* [EXERCISE OBJECTIVE]: Print out the data below in full and exactly, skipping the pictures.

* [PROVIDED INFORMATION]:
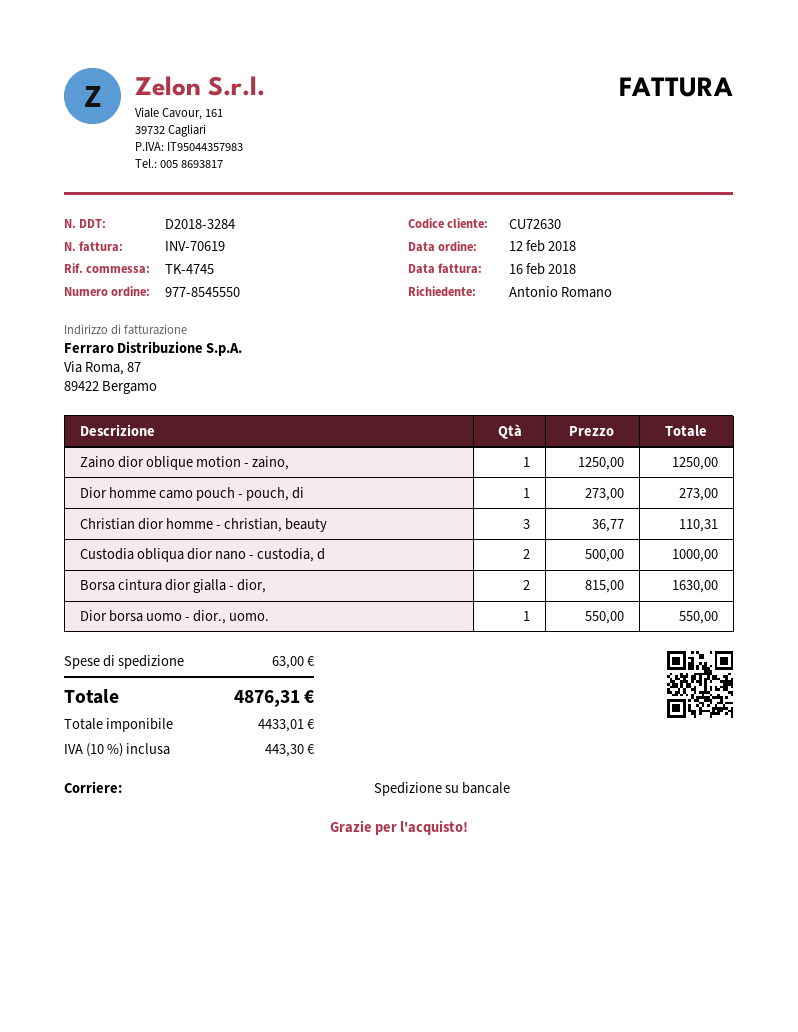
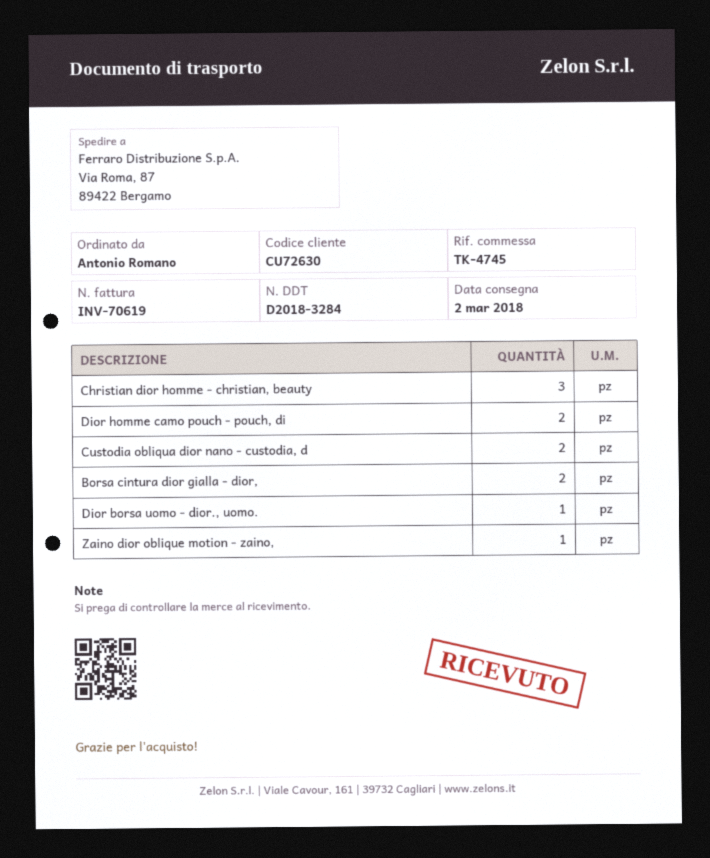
Dior homme camo pouch - pouch, di: 1 -> 2

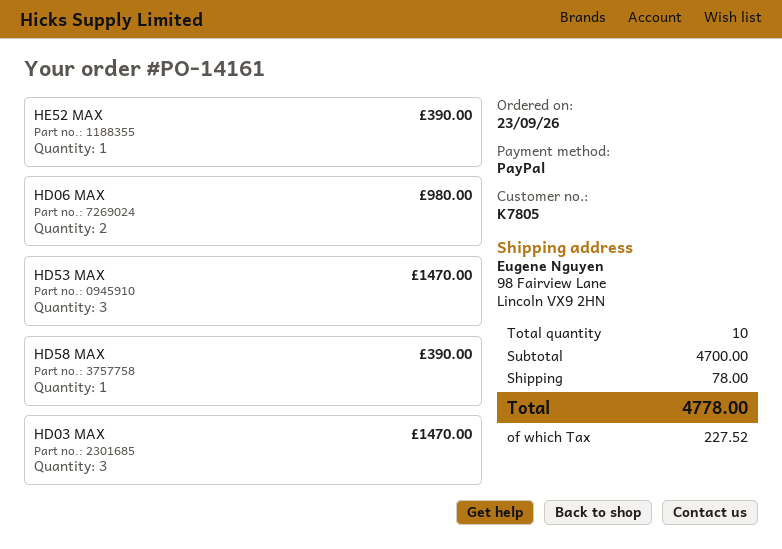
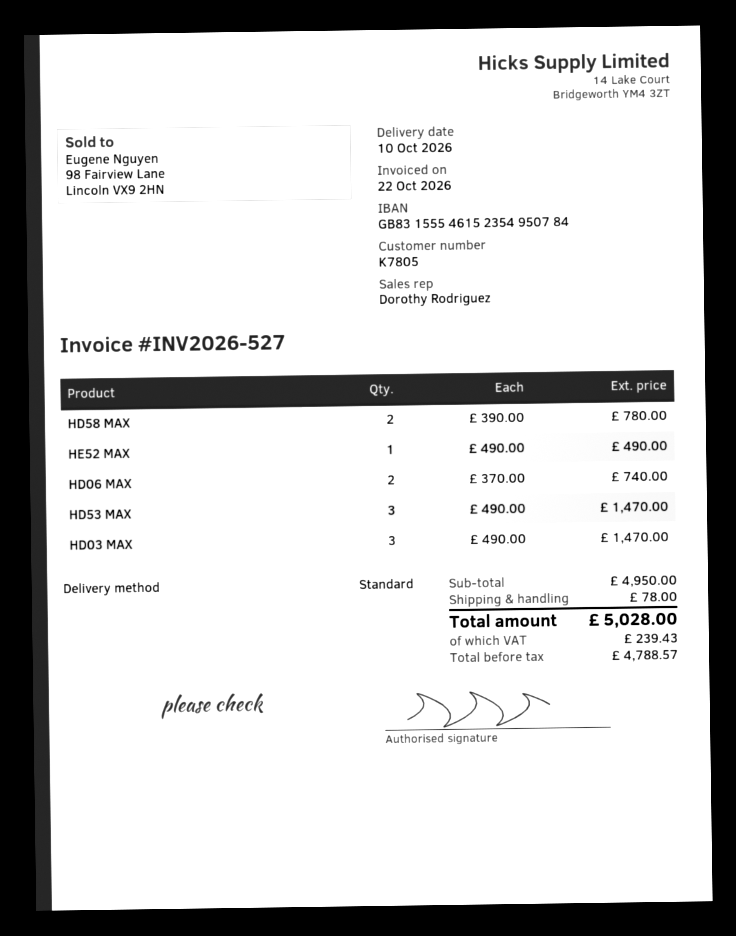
HE52 MAX: 1 for 390.00 -> 1 for 490.00
HD06 MAX: 2 for 980.00 -> 2 for 740.00
HD58 MAX: 1 for 390.00 -> 2 for 780.00
subtotal: 4700.00 -> 4950.00
tax: 227.52 -> 239.43
total: 4778.00 -> 5028.00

* [OUTPUT FOR THIS TASK]:
Dior homme camo pouch - pouch, di: 1 -> 2

HE52 MAX: 1 for 390.00 -> 1 for 490.00
HD06 MAX: 2 for 980.00 -> 2 for 740.00
HD58 MAX: 1 for 390.00 -> 2 for 780.00
subtotal: 4700.00 -> 4950.00
tax: 227.52 -> 239.43
total: 4778.00 -> 5028.00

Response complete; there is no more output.